A 23-year-old man with Marfan's syndrome (forme fruste) and renal tubular acidosis presented a syndrome closely resembling that reported by Bartter et al. (1962), i.c., a markedly increased plasma renin activity (PRA), hypokalaemia with normal blood pressure, decreased response of blood pressure to angiotensin II infusion and hyperaldosteronism. Hyperplasia of the juxtaglomerular apparatus was seen on renal biopsy. The studies on renal tubular function demonstrated that the patient had a unique feature corresponding to a proximal type of renal tubular acidosis (RTA).

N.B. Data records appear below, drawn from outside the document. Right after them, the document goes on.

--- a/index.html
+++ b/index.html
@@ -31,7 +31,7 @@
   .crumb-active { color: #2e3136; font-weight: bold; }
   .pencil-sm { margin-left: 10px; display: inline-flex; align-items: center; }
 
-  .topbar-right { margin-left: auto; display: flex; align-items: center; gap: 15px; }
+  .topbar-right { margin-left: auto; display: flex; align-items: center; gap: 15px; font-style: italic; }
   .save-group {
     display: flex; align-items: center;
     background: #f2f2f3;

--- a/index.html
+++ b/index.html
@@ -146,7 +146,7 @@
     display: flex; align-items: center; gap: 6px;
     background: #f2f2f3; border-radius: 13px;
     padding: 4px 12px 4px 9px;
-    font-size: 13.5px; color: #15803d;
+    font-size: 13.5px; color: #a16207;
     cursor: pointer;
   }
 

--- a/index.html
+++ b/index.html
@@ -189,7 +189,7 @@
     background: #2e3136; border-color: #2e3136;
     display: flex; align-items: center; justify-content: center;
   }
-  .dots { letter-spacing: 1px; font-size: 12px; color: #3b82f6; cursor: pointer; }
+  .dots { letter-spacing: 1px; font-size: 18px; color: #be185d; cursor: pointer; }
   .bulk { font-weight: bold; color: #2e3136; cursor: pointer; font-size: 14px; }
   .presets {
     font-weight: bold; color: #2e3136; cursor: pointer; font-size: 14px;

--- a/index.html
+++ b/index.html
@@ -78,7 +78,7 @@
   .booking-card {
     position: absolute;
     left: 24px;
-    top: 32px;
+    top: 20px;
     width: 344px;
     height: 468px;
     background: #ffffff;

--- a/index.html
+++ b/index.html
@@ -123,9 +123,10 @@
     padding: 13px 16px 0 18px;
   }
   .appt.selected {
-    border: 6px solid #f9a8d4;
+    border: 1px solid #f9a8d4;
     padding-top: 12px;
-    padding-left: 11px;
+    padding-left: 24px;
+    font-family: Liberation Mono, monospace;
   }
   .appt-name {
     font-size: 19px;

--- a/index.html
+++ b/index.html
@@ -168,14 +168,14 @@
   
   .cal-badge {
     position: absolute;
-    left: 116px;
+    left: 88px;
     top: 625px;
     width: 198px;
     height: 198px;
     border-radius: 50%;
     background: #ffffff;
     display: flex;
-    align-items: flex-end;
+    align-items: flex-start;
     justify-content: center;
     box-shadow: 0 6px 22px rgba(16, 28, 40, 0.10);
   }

During the period of sodium restriction the patient showed an abrupt decrease in sodium excretion to near or below intake levels with a tendency to potassium conservation but PRA remained unchanged. Sodiumloading did not suppress the increased level of PRA and albumin infusion showed only a little suppression of PRA. On the other hand, the oral administration of furosemide induced a significant increase in PRA. Replacement therapy with potassium induced a marked elevation of the urinary aldosterone level with a concomitant decrease in PRA when the serum potassium rose, but the PRA still remained above a level 10 times as high as the normal value.
These findings suggested that the mechanism of renin secretion in this patient was reset at a high level. A hypothetical role of PRA in the reset mechanism of renin secretion and pathophysiology of this patient are discussed. The relationship between RTA and Marfan's syndrome remains obscure.